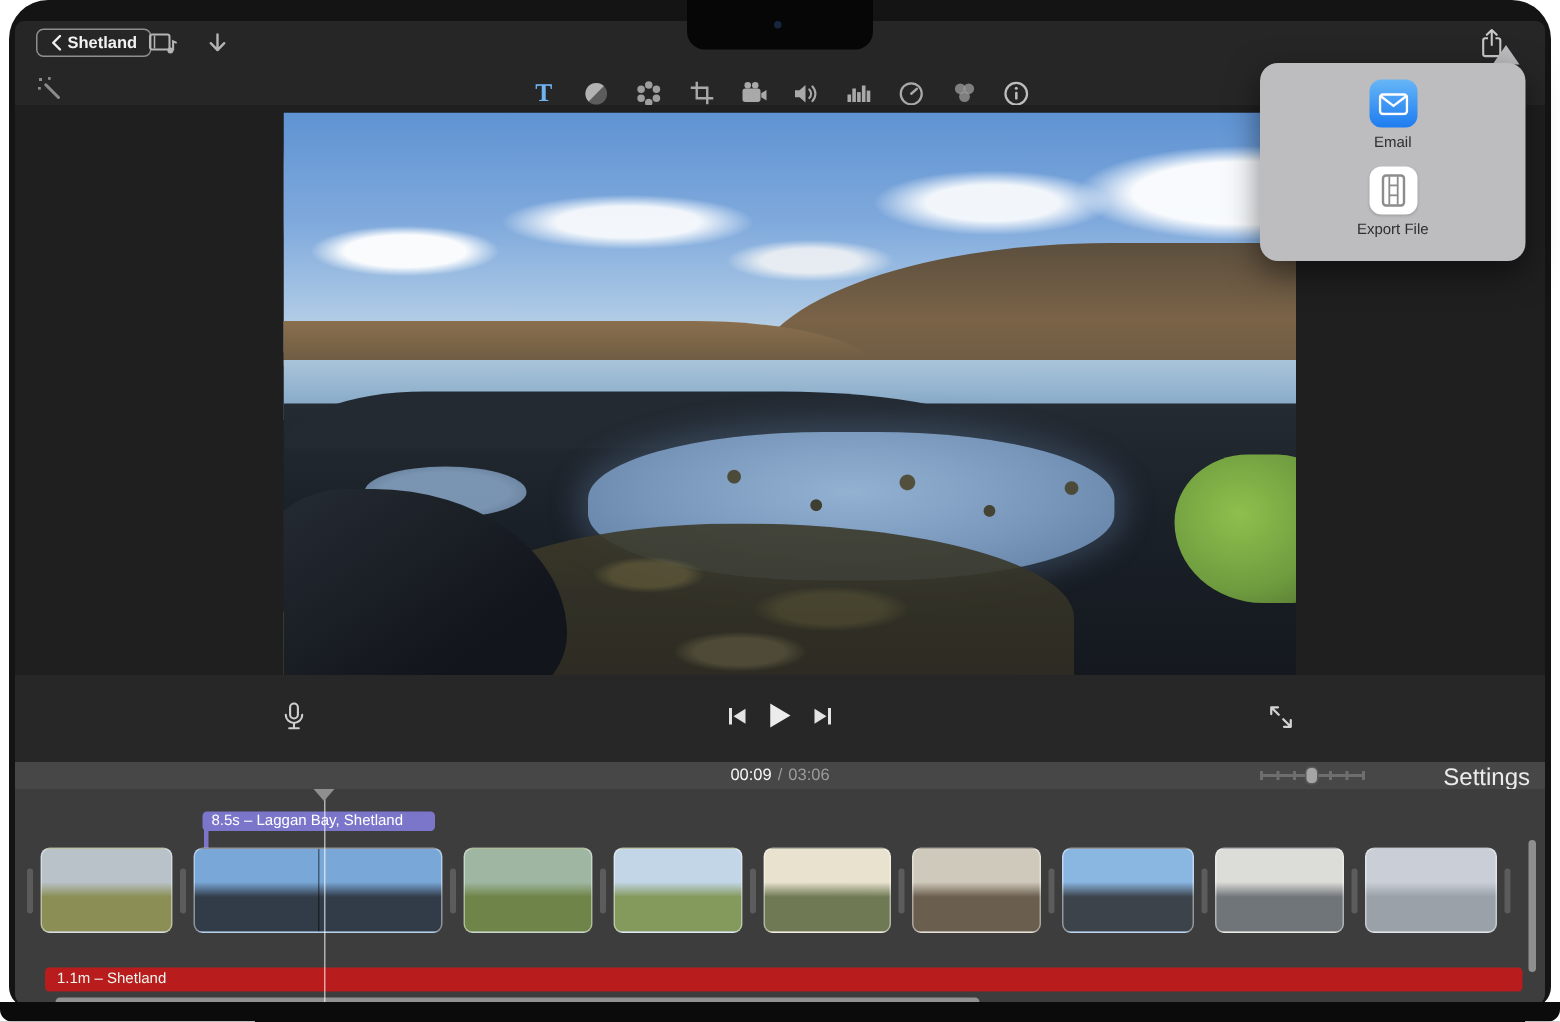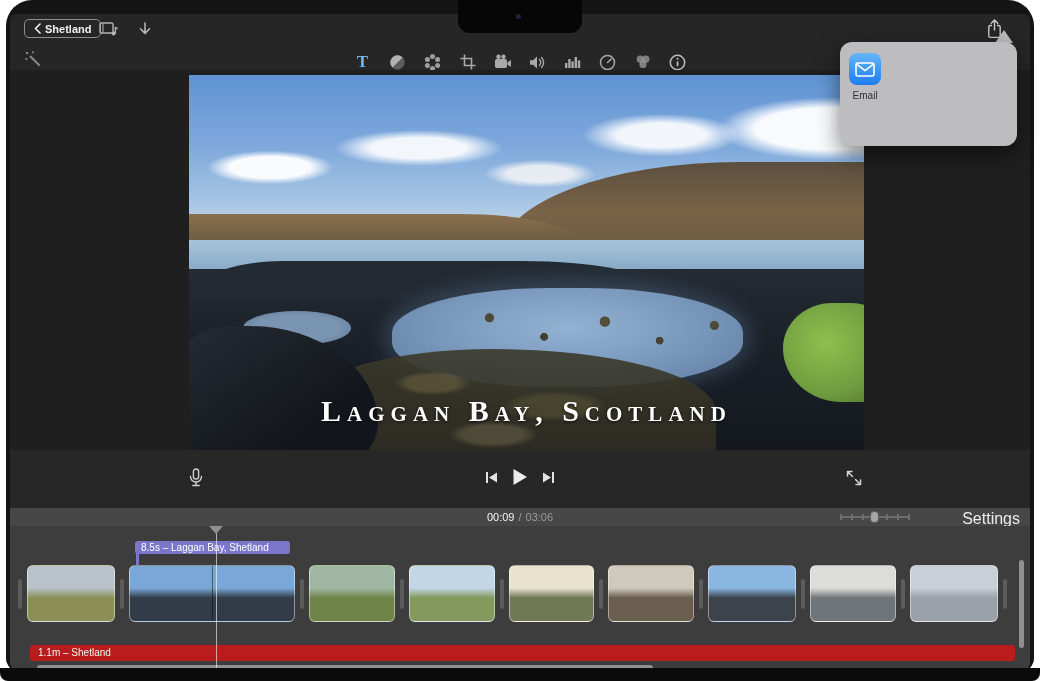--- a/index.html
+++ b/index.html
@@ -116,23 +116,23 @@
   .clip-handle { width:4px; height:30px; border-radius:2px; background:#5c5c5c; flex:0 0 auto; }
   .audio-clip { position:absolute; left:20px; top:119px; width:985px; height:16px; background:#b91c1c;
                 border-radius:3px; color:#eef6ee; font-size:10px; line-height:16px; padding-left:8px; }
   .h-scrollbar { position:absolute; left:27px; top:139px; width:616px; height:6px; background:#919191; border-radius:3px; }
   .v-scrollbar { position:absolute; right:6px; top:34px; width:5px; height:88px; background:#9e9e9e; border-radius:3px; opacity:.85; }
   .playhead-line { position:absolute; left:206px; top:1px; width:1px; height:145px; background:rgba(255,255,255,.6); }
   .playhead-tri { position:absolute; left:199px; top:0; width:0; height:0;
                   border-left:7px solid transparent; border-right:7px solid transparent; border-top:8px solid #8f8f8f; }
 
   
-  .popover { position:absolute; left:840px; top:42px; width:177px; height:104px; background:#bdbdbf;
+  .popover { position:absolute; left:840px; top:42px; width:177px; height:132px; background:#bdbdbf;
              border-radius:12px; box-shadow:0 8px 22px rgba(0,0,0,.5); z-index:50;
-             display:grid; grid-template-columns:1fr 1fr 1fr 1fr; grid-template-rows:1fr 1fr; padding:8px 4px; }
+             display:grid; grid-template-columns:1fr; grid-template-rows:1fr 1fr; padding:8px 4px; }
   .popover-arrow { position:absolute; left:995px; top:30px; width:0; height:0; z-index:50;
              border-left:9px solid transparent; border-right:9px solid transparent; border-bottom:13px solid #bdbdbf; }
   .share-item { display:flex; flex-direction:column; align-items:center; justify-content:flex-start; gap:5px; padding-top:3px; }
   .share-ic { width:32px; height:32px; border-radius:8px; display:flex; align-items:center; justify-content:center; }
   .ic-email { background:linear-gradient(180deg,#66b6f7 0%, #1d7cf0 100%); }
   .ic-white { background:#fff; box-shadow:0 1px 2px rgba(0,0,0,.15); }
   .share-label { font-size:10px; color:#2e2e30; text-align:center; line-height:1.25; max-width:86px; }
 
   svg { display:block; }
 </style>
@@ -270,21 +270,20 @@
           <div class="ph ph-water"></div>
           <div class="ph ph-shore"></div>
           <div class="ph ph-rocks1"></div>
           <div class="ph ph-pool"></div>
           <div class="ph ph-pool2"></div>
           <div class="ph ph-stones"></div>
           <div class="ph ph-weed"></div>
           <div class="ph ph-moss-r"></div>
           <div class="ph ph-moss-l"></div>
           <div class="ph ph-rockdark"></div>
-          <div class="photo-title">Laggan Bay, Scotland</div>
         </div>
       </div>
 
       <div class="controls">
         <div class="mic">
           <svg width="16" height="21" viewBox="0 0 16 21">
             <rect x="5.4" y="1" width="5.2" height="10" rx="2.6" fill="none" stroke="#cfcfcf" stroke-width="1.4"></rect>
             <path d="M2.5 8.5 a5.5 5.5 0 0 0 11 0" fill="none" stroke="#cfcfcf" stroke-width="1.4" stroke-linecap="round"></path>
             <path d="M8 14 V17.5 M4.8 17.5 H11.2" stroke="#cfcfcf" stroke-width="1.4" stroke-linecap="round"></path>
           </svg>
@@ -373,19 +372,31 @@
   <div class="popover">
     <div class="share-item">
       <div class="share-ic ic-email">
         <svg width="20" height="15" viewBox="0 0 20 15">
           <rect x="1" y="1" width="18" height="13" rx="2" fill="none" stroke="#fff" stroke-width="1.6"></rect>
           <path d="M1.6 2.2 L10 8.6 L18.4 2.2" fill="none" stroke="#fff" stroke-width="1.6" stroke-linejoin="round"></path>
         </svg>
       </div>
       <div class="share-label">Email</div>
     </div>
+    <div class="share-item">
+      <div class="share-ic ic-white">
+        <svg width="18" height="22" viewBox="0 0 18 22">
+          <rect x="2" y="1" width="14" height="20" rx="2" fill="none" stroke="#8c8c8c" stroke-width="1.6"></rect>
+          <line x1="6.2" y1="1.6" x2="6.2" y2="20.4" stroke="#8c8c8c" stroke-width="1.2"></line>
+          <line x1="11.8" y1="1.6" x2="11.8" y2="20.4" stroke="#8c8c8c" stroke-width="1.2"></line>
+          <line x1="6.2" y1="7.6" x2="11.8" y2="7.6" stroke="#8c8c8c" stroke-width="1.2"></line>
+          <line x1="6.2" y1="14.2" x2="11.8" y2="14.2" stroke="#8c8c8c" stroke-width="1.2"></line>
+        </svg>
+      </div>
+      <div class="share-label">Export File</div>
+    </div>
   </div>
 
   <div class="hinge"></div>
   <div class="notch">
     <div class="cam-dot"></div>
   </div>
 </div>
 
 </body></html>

==

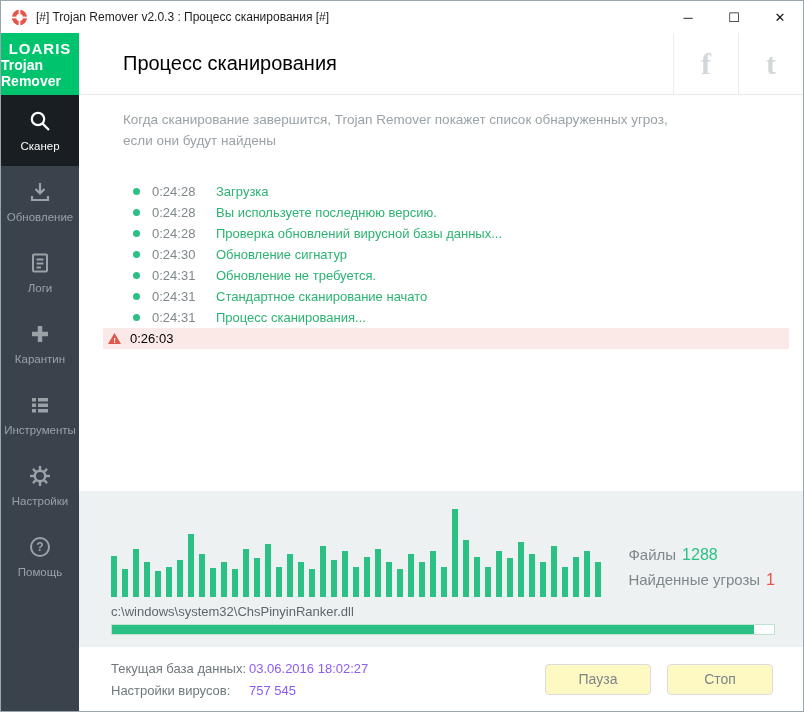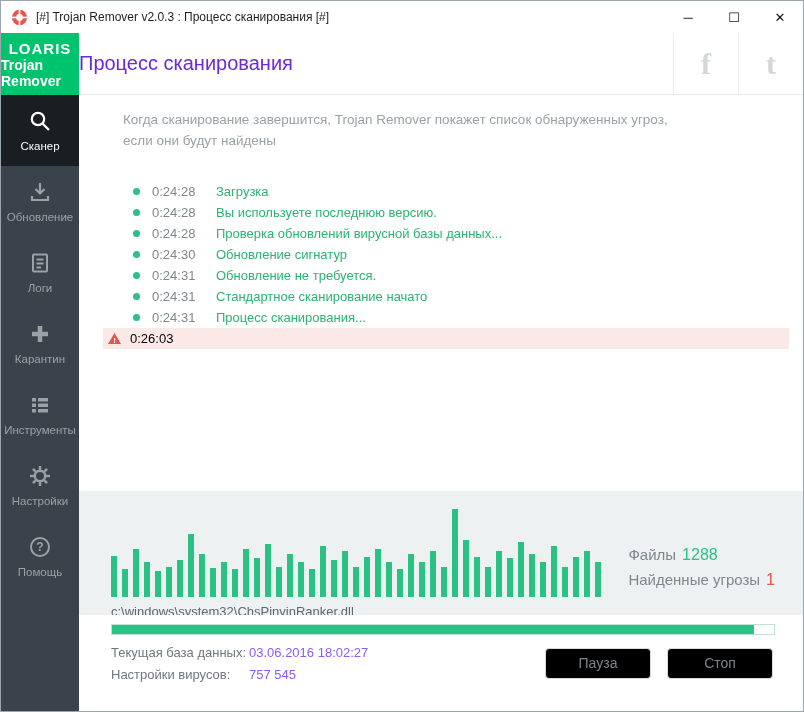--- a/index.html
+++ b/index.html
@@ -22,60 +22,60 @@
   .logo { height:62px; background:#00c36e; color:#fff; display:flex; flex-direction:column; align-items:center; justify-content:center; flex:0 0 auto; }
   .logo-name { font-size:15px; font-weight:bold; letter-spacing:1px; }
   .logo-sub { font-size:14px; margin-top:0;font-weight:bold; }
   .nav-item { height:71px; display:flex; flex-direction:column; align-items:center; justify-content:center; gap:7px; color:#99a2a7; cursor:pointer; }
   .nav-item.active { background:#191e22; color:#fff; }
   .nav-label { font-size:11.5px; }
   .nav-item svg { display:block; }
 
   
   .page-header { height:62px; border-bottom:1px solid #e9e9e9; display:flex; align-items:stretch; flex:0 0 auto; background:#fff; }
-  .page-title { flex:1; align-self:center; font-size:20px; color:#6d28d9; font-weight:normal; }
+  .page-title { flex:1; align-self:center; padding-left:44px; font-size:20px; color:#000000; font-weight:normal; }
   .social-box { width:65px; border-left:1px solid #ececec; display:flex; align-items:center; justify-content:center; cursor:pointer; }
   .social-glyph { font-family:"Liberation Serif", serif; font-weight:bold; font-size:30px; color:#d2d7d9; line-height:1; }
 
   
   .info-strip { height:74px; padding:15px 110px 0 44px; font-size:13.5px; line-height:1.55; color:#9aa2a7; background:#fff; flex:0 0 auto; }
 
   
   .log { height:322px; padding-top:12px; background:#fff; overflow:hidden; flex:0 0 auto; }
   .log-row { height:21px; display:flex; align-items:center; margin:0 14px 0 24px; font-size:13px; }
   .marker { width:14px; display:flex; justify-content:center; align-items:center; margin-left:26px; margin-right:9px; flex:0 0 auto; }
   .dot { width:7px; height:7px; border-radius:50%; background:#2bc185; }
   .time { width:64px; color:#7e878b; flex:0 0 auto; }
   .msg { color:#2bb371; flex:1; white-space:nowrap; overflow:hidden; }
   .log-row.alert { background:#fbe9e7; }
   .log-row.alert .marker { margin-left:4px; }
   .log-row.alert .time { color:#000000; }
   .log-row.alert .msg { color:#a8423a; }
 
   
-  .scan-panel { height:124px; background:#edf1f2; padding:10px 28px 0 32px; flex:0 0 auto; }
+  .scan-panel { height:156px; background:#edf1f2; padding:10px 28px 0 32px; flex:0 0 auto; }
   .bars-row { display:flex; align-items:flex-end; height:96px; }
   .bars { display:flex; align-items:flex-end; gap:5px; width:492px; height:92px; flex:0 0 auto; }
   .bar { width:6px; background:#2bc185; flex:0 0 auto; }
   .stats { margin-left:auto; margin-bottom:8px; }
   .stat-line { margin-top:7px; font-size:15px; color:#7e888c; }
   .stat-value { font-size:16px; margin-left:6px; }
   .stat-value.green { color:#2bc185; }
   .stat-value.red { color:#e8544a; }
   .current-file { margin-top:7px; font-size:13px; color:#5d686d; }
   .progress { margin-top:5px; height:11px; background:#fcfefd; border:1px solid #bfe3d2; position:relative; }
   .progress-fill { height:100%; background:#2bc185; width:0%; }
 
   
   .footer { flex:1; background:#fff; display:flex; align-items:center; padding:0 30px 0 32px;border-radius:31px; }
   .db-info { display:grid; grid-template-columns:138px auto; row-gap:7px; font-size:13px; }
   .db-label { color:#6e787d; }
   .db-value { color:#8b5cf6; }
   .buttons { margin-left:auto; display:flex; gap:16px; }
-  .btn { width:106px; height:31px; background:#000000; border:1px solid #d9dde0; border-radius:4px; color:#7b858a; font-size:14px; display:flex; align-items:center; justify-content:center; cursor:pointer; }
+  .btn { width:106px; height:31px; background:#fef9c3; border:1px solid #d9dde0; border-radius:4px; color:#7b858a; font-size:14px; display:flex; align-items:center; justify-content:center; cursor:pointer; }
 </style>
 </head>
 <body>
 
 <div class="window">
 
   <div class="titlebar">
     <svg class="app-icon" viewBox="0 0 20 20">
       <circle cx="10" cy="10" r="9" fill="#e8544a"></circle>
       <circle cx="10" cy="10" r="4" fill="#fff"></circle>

==

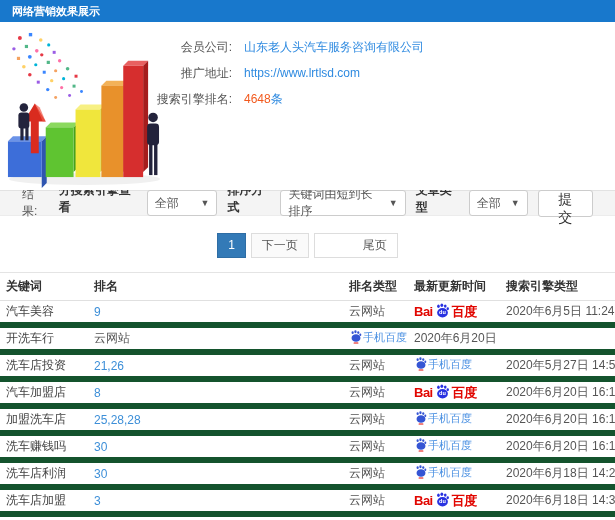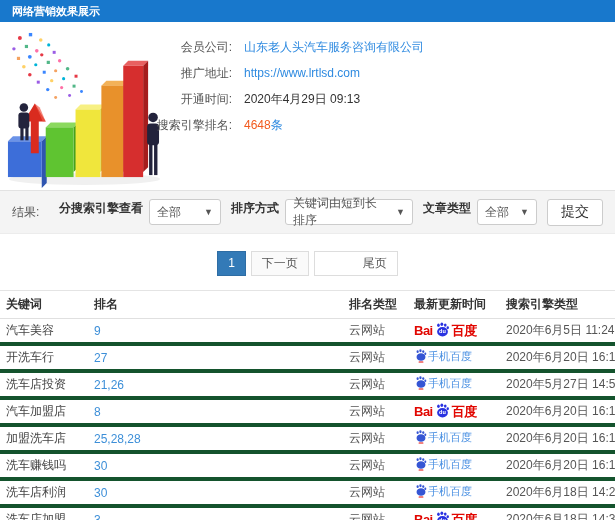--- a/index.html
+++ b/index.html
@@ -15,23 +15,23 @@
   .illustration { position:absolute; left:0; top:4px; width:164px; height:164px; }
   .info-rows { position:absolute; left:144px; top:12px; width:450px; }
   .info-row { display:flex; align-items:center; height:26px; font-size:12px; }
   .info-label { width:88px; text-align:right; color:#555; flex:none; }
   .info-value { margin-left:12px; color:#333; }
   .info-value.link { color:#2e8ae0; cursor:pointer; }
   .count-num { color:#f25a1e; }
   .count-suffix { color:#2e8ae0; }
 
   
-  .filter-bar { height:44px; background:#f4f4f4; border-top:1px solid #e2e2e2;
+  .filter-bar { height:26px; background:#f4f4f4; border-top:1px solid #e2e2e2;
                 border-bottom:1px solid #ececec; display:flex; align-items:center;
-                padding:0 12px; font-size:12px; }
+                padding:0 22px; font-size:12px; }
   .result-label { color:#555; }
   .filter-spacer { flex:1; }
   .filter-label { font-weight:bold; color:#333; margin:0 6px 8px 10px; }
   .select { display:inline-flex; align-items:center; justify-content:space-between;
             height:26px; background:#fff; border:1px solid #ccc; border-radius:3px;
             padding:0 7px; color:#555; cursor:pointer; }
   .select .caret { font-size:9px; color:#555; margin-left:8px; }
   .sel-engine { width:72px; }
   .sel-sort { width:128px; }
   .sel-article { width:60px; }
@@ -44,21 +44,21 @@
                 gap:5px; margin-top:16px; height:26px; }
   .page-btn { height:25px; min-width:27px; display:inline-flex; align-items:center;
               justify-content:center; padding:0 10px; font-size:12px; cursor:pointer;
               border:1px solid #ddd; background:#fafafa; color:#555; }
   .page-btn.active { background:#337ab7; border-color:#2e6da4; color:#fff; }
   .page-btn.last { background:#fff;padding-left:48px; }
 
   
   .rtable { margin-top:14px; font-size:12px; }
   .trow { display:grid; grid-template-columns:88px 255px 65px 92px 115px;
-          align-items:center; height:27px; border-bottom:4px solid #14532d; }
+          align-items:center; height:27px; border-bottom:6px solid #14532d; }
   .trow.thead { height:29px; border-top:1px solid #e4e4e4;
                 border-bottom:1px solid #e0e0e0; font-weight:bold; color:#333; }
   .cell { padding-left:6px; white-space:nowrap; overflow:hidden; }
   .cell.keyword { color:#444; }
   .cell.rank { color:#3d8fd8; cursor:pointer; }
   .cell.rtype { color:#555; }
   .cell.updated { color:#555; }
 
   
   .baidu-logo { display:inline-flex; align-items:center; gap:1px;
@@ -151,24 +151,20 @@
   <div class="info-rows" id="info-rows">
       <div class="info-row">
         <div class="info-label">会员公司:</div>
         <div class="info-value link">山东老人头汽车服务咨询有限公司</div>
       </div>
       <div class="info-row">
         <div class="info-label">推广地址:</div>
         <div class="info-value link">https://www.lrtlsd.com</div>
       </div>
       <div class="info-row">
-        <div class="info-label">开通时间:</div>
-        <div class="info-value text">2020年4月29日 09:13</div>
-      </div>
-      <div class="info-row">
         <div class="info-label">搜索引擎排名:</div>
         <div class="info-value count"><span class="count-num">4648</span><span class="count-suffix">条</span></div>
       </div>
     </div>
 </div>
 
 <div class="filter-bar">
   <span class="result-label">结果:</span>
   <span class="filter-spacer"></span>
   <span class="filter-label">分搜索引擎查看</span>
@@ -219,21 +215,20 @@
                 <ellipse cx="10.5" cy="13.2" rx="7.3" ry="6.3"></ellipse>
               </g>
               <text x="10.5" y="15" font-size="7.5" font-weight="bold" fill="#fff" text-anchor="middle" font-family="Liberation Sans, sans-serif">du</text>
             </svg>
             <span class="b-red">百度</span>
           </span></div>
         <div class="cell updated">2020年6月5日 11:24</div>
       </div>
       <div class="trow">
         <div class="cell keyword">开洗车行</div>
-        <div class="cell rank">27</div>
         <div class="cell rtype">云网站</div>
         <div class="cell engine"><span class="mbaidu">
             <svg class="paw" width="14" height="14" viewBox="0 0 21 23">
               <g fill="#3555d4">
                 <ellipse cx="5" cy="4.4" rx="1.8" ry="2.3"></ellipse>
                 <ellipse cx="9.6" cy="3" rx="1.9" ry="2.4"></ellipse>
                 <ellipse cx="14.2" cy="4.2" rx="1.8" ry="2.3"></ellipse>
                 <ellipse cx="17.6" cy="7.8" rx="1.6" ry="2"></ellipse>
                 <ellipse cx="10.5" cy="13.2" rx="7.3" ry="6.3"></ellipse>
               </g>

### YOUR INSTRUCTIONS
Please copy the lines in the records above between the one holding "border-left:9px solid transparent;" and the one holding "-373,19 +372,31 @@", inclusive, exactly and with no other line.

### RESULT OF THE EXERCISE
              border-left:9px solid transparent; border-right:9px solid transparent; border-bottom:13px solid #bdbdbf; }
   .share-item { display:flex; flex-direction:column; align-items:center; justify-content:flex-start; gap:5px; padding-top:3px; }
   .share-ic { width:32px; height:32px; border-radius:8px; display:flex; align-items:center; justify-content:center; }
   .ic-email { background:linear-gradient(180deg,#66b6f7 0%, #1d7cf0 100%); }
   .ic-white { background:#fff; box-shadow:0 1px 2px rgba(0,0,0,.15); }
   .share-label { font-size:10px; color:#2e2e30; text-align:center; line-height:1.25; max-width:86px; }
 
   svg { display:block; }
 </style>
@@ -270,21 +270,20 @@
           <div class="ph ph-water"></div>
           <div class="ph ph-shore"></div>
           <div class="ph ph-rocks1"></div>
           <div class="ph ph-pool"></div>
           <div class="ph ph-pool2"></div>
           <div class="ph ph-stones"></div>
           <div class="ph ph-weed"></div>
           <div class="ph ph-moss-r"></div>
           <div class="ph ph-moss-l"></div>
           <div class="ph ph-rockdark"></div>
-          <div class="photo-title">Laggan Bay, Scotland</div>
         </div>
       </div>
 
       <div class="controls">
         <div class="mic">
           <svg width="16" height="21" viewBox="0 0 16 21">
             <rect x="5.4" y="1" width="5.2" height="10" rx="2.6" fill="none" stroke="#cfcfcf" stroke-width="1.4"></rect>
             <path d="M2.5 8.5 a5.5 5.5 0 0 0 11 0" fill="none" stroke="#cfcfcf" stroke-width="1.4" stroke-linecap="round"></path>
             <path d="M8 14 V17.5 M4.8 17.5 H11.2" stroke="#cfcfcf" stroke-width="1.4" stroke-linecap="round"></path>
           </svg>
@@ -373,19 +372,31 @@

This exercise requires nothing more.